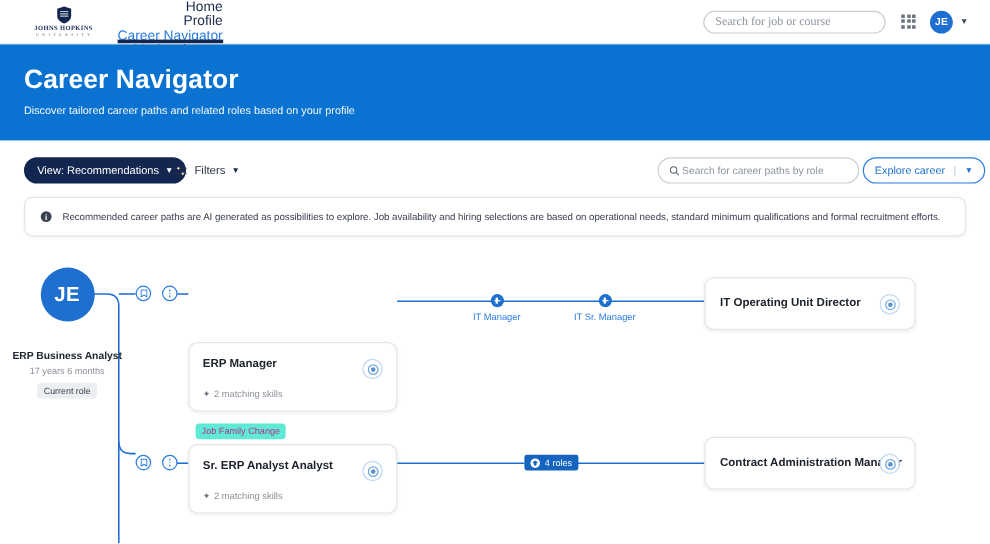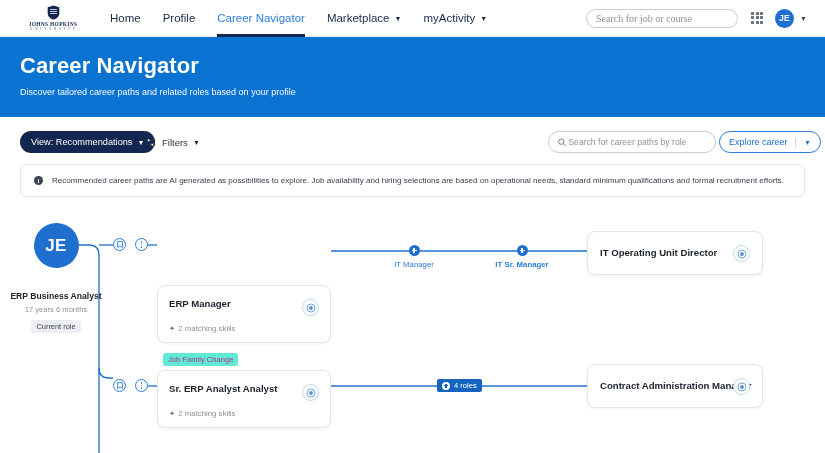"Home" .navlinks { align-items: center -> flex-end; flex-direction: none -> column; margin-left: 26px -> 14px }
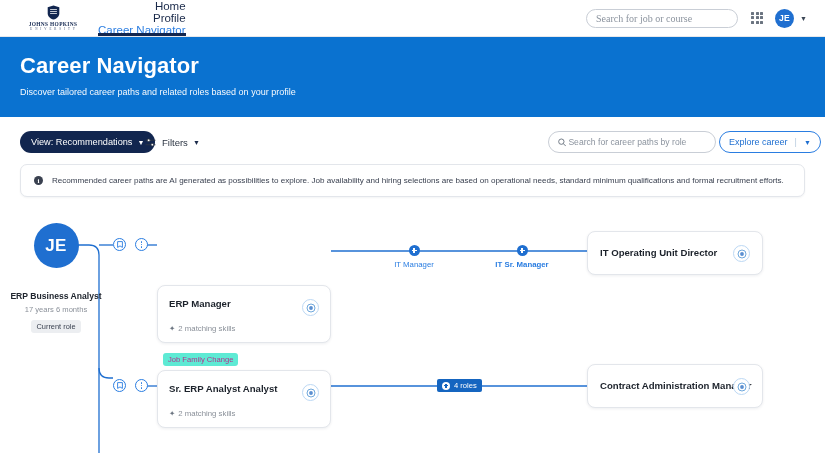"IT Sr. Manager" div.milestone { font-weight: bold -> none; left: 492px -> 474px }
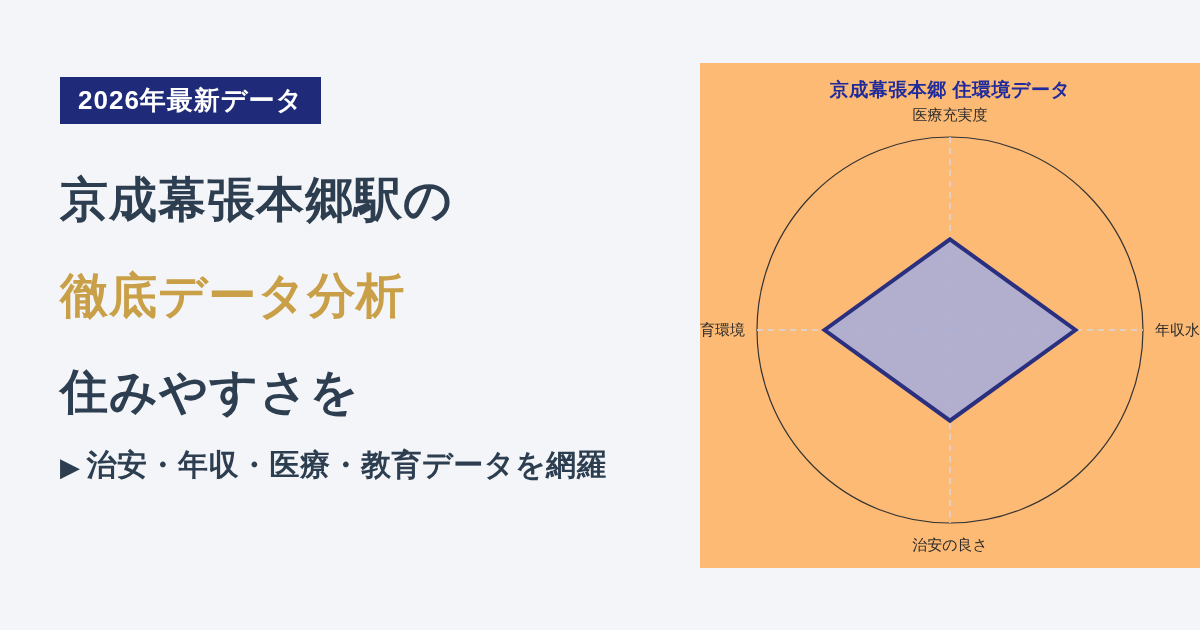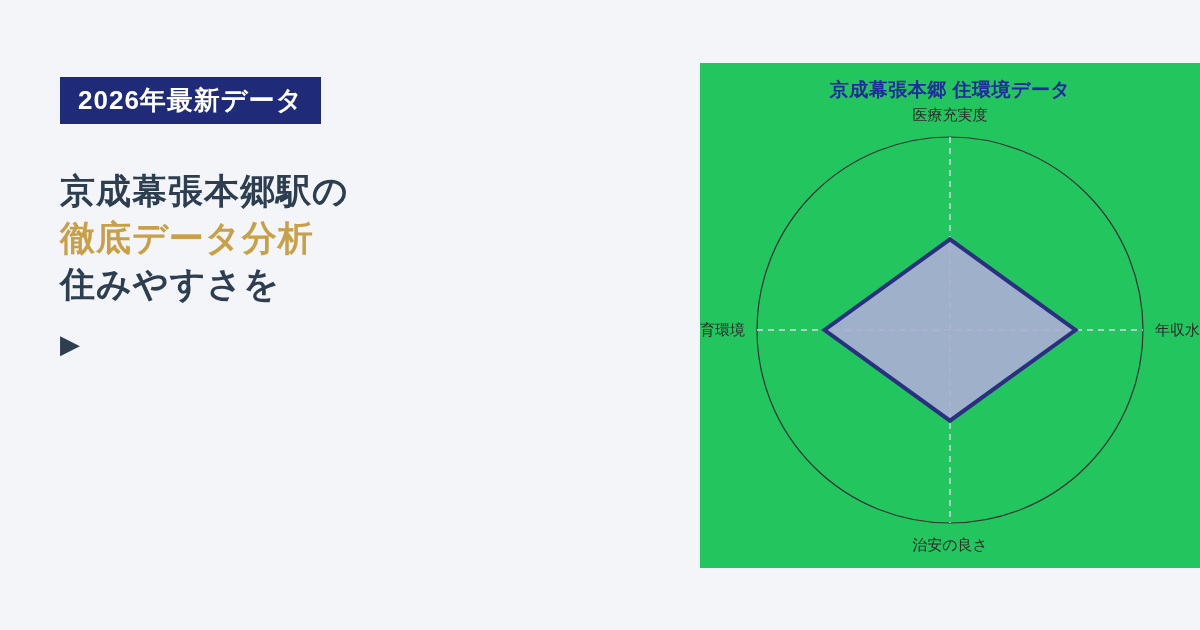"京成幕張本郷 住環境データ" #chart-panel { background: #22c55e -> #fdba74 }
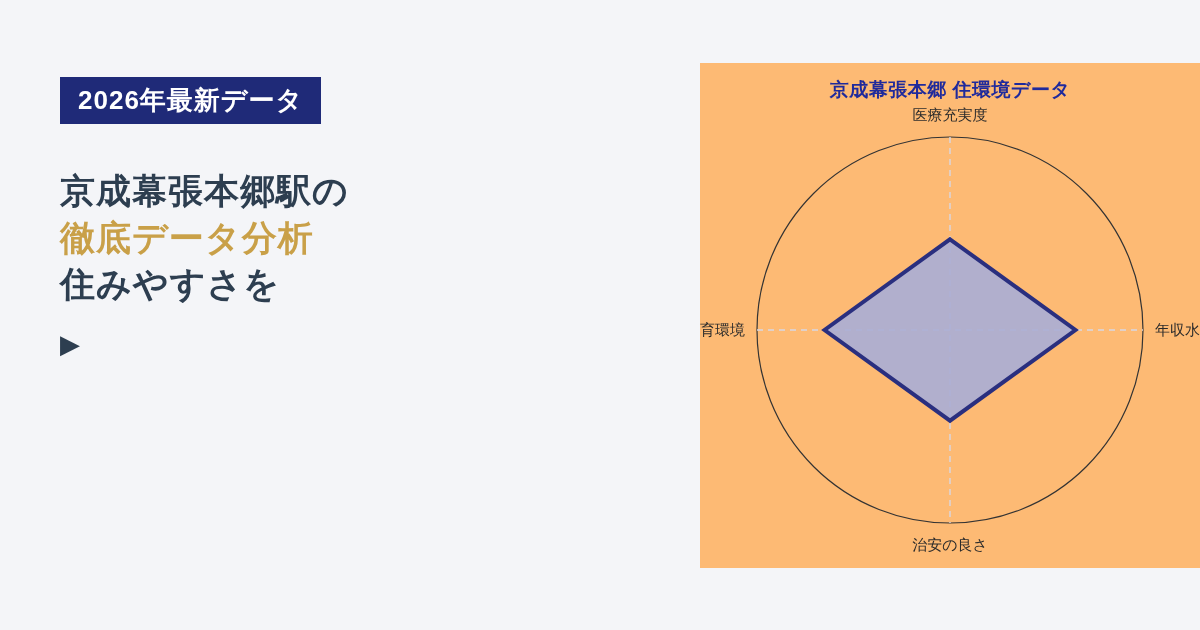"京成幕張本郷駅の" .headline-line { font-size: 35px -> 48px; margin-top: none -> 32px }
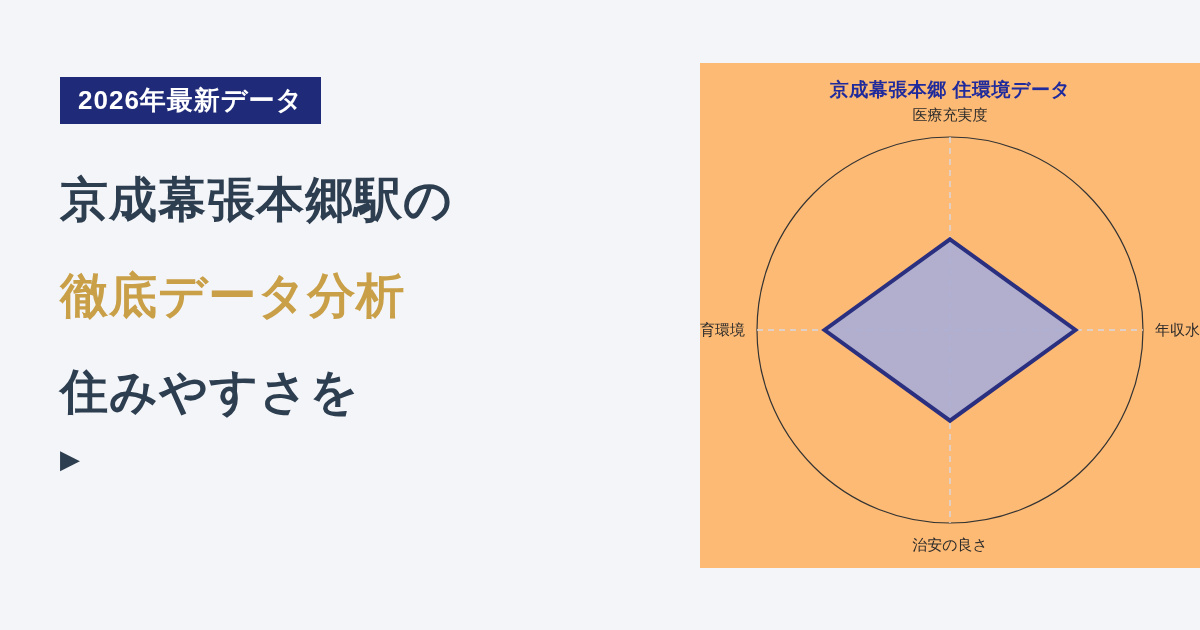"治安・年収・医療・教育データを網羅" span { html: none -> <span>治安・年収・医療・教育データを網羅</span> }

----------------------------------------

What the task requires => What is needed is an exact copy of the lines from the one containing "background: #22c55e ->" through the last line of the records, with every picture left out.

Task answer =>
"京成幕張本郷 住環境データ" #chart-panel { background: #22c55e -> #fdba74 }
"京成幕張本郷駅の" .headline-line { font-size: 35px -> 48px; margin-top: none -> 32px }
"治安・年収・医療・教育データを網羅" span { html: none -> <span>治安・年収・医療・教育データを網羅</span> }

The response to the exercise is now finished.